• Required action
Reprint every entry, character for character.
Records to process START
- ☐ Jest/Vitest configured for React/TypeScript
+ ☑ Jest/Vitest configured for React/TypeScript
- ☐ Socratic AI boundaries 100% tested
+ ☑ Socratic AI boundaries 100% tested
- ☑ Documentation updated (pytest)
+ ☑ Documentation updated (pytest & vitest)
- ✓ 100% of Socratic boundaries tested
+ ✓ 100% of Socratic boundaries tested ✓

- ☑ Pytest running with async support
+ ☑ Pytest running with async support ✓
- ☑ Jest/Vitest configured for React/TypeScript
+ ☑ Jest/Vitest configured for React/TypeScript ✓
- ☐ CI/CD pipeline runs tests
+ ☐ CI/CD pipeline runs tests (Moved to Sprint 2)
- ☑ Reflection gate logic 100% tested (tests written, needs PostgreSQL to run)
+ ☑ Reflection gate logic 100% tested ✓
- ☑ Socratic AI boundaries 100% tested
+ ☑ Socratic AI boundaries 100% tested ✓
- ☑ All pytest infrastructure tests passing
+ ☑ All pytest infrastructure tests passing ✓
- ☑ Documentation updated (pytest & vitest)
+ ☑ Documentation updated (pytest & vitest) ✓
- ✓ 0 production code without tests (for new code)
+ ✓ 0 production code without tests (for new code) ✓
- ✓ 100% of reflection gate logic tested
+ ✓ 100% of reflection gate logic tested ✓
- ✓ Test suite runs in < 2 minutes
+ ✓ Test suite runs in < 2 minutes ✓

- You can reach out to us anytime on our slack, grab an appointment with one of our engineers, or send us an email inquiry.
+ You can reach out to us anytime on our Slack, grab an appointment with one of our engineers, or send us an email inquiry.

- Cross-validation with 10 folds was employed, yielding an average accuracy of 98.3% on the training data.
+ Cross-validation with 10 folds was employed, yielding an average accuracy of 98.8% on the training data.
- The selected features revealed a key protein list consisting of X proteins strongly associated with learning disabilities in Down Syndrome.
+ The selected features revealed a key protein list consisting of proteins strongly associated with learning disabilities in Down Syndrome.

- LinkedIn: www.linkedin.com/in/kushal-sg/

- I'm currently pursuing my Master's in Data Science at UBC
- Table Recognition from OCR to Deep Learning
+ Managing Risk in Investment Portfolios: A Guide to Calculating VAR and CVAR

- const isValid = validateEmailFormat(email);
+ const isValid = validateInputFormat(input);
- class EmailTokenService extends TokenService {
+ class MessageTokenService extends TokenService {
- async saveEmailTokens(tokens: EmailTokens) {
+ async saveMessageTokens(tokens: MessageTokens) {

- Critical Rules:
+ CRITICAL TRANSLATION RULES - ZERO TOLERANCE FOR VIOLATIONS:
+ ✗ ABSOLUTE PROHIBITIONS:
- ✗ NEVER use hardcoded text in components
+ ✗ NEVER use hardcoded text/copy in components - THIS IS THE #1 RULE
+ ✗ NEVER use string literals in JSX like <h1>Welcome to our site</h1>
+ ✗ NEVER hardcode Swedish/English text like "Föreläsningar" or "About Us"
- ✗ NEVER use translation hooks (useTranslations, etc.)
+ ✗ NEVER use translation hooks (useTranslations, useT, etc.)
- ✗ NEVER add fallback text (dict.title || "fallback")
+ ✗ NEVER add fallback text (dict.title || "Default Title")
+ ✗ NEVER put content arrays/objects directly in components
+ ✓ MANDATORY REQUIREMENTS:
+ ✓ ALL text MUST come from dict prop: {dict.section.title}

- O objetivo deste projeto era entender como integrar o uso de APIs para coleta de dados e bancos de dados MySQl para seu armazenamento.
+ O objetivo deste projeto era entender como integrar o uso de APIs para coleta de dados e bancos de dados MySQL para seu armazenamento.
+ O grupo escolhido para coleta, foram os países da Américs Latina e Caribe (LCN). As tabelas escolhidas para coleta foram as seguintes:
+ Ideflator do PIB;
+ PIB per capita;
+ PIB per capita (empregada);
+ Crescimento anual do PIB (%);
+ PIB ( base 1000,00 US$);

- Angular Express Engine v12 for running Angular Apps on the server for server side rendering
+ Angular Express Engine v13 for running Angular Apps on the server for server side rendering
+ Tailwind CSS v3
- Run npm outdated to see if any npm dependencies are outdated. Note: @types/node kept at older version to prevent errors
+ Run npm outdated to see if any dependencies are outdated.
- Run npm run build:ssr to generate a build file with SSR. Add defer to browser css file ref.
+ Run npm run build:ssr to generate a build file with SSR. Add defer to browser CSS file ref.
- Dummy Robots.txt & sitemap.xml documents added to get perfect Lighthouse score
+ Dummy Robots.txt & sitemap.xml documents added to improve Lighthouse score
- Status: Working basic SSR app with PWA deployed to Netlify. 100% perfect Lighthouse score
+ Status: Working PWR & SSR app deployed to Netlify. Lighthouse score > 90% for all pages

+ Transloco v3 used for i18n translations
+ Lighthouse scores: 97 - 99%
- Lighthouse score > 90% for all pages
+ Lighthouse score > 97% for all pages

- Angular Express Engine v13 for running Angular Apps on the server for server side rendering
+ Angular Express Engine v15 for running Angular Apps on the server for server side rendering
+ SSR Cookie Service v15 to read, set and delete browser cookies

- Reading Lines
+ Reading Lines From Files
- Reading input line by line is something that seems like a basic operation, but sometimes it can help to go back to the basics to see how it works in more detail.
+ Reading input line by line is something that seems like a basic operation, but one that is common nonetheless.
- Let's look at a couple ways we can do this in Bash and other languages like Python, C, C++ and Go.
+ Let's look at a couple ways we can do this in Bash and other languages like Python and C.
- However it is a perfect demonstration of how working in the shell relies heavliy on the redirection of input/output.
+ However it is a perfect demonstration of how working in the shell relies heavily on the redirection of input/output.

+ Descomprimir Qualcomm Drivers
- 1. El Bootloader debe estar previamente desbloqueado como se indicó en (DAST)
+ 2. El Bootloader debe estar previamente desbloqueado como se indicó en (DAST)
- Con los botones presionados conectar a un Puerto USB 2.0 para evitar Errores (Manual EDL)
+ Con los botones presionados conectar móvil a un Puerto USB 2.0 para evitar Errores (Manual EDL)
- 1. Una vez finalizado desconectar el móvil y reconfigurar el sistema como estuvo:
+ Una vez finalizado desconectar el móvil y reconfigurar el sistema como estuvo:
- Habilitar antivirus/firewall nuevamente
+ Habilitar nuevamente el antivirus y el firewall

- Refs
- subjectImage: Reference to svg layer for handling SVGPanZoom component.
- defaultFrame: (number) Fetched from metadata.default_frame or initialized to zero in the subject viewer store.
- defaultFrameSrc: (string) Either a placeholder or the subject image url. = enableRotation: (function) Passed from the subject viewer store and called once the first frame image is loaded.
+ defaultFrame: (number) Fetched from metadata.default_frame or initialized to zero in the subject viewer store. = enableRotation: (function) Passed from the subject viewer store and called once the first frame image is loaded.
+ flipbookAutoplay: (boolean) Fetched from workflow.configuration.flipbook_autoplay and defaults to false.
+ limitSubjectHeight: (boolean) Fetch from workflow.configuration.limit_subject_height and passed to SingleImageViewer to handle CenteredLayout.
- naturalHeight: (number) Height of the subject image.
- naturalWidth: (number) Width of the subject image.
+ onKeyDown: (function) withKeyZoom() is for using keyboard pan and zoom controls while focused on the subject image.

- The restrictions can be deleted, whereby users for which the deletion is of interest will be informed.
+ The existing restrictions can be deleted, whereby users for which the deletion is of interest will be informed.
Records to process END
• Solved problem
- ☐ Jest/Vitest configured for React/TypeScript
+ ☑ Jest/Vitest configured for React/TypeScript
- ☐ Socratic AI boundaries 100% tested
+ ☑ Socratic AI boundaries 100% tested
- ☑ Documentation updated (pytest)
+ ☑ Documentation updated (pytest & vitest)
- ✓ 100% of Socratic boundaries tested
+ ✓ 100% of Socratic boundaries tested ✓

- ☑ Pytest running with async support
+ ☑ Pytest running with async support ✓
- ☑ Jest/Vitest configured for React/TypeScript
+ ☑ Jest/Vitest configured for React/TypeScript ✓
- ☐ CI/CD pipeline runs tests
+ ☐ CI/CD pipeline runs tests (Moved to Sprint 2)
- ☑ Reflection gate logic 100% tested (tests written, needs PostgreSQL to run)
+ ☑ Reflection gate logic 100% tested ✓
- ☑ Socratic AI boundaries 100% tested
+ ☑ Socratic AI boundaries 100% tested ✓
- ☑ All pytest infrastructure tests passing
+ ☑ All pytest infrastructure tests passing ✓
- ☑ Documentation updated (pytest & vitest)
+ ☑ Documentation updated (pytest & vitest) ✓
- ✓ 0 production code without tests (for new code)
+ ✓ 0 production code without tests (for new code) ✓
- ✓ 100% of reflection gate logic tested
+ ✓ 100% of reflection gate logic tested ✓
- ✓ Test suite runs in < 2 minutes
+ ✓ Test suite runs in < 2 minutes ✓

- You can reach out to us anytime on our slack, grab an appointment with one of our engineers, or send us an email inquiry.
+ You can reach out to us anytime on our Slack, grab an appointment with one of our engineers, or send us an email inquiry.

- Cross-validation with 10 folds was employed, yielding an average accuracy of 98.3% on the training data.
+ Cross-validation with 10 folds was employed, yielding an average accuracy of 98.8% on the training data.
- The selected features revealed a key protein list consisting of X proteins strongly associated with learning disabilities in Down Syndrome.
+ The selected features revealed a key protein list consisting of proteins strongly associated with learning disabilities in Down Syndrome.

- LinkedIn: www.linkedin.com/in/kushal-sg/

- I'm currently pursuing my Master's in Data Science at UBC
- Table Recognition from OCR to Deep Learning
+ Managing Risk in Investment Portfolios: A Guide to Calculating VAR and CVAR

- const isValid = validateEmailFormat(email);
+ const isValid = validateInputFormat(input);
- class EmailTokenService extends TokenService {
+ class MessageTokenService extends TokenService {
- async saveEmailTokens(tokens: EmailTokens) {
+ async saveMessageTokens(tokens: MessageTokens) {

- Critical Rules:
+ CRITICAL TRANSLATION RULES - ZERO TOLERANCE FOR VIOLATIONS:
+ ✗ ABSOLUTE PROHIBITIONS:
- ✗ NEVER use hardcoded text in components
+ ✗ NEVER use hardcoded text/copy in components - THIS IS THE #1 RULE
+ ✗ NEVER use string literals in JSX like <h1>Welcome to our site</h1>
+ ✗ NEVER hardcode Swedish/English text like "Föreläsningar" or "About Us"
- ✗ NEVER use translation hooks (useTranslations, etc.)
+ ✗ NEVER use translation hooks (useTranslations, useT, etc.)
- ✗ NEVER add fallback text (dict.title || "fallback")
+ ✗ NEVER add fallback text (dict.title || "Default Title")
+ ✗ NEVER put content arrays/objects directly in components
+ ✓ MANDATORY REQUIREMENTS:
+ ✓ ALL text MUST come from dict prop: {dict.section.title}

- O objetivo deste projeto era entender como integrar o uso de APIs para coleta de dados e bancos de dados MySQl para seu armazenamento.
+ O objetivo deste projeto era entender como integrar o uso de APIs para coleta de dados e bancos de dados MySQL para seu armazenamento.
+ O grupo escolhido para coleta, foram os países da Américs Latina e Caribe (LCN). As tabelas escolhidas para coleta foram as seguintes:
+ Ideflator do PIB;
+ PIB per capita;
+ PIB per capita (empregada);
+ Crescimento anual do PIB (%);
+ PIB ( base 1000,00 US$);

- Angular Express Engine v12 for running Angular Apps on the server for server side rendering
+ Angular Express Engine v13 for running Angular Apps on the server for server side rendering
+ Tailwind CSS v3
- Run npm outdated to see if any npm dependencies are outdated. Note: @types/node kept at older version to prevent errors
+ Run npm outdated to see if any dependencies are outdated.
- Run npm run build:ssr to generate a build file with SSR. Add defer to browser css file ref.
+ Run npm run build:ssr to generate a build file with SSR. Add defer to browser CSS file ref.
- Dummy Robots.txt & sitemap.xml documents added to get perfect Lighthouse score
+ Dummy Robots.txt & sitemap.xml documents added to improve Lighthouse score
- Status: Working basic SSR app with PWA deployed to Netlify. 100% perfect Lighthouse score
+ Status: Working PWR & SSR app deployed to Netlify. Lighthouse score > 90% for all pages

+ Transloco v3 used for i18n translations
+ Lighthouse scores: 97 - 99%
- Lighthouse score > 90% for all pages
+ Lighthouse score > 97% for all pages

- Angular Express Engine v13 for running Angular Apps on the server for server side rendering
+ Angular Express Engine v15 for running Angular Apps on the server for server side rendering
+ SSR Cookie Service v15 to read, set and delete browser cookies

- Reading Lines
+ Reading Lines From Files
- Reading input line by line is something that seems like a basic operation, but sometimes it can help to go back to the basics to see how it works in more detail.
+ Reading input line by line is something that seems like a basic operation, but one that is common nonetheless.
- Let's look at a couple ways we can do this in Bash and other languages like Python, C, C++ and Go.
+ Let's look at a couple ways we can do this in Bash and other languages like Python and C.
- However it is a perfect demonstration of how working in the shell relies heavliy on the redirection of input/output.
+ However it is a perfect demonstration of how working in the shell relies heavily on the redirection of input/output.

+ Descomprimir Qualcomm Drivers
- 1. El Bootloader debe estar previamente desbloqueado como se indicó en (DAST)
+ 2. El Bootloader debe estar previamente desbloqueado como se indicó en (DAST)
- Con los botones presionados conectar a un Puerto USB 2.0 para evitar Errores (Manual EDL)
+ Con los botones presionados conectar móvil a un Puerto USB 2.0 para evitar Errores (Manual EDL)
- 1. Una vez finalizado desconectar el móvil y reconfigurar el sistema como estuvo:
+ Una vez finalizado desconectar el móvil y reconfigurar el sistema como estuvo:
- Habilitar antivirus/firewall nuevamente
+ Habilitar nuevamente el antivirus y el firewall

- Refs
- subjectImage: Reference to svg layer for handling SVGPanZoom component.
- defaultFrame: (number) Fetched from metadata.default_frame or initialized to zero in the subject viewer store.
- defaultFrameSrc: (string) Either a placeholder or the subject image url. = enableRotation: (function) Passed from the subject viewer store and called once the first frame image is loaded.
+ defaultFrame: (number) Fetched from metadata.default_frame or initialized to zero in the subject viewer store. = enableRotation: (function) Passed from the subject viewer store and called once the first frame image is loaded.
+ flipbookAutoplay: (boolean) Fetched from workflow.configuration.flipbook_autoplay and defaults to false.
+ limitSubjectHeight: (boolean) Fetch from workflow.configuration.limit_subject_height and passed to SingleImageViewer to handle CenteredLayout.
- naturalHeight: (number) Height of the subject image.
- naturalWidth: (number) Width of the subject image.
+ onKeyDown: (function) withKeyZoom() is for using keyboard pan and zoom controls while focused on the subject image.

- The restrictions can be deleted, whereby users for which the deletion is of interest will be informed.
+ The existing restrictions can be deleted, whereby users for which the deletion is of interest will be informed.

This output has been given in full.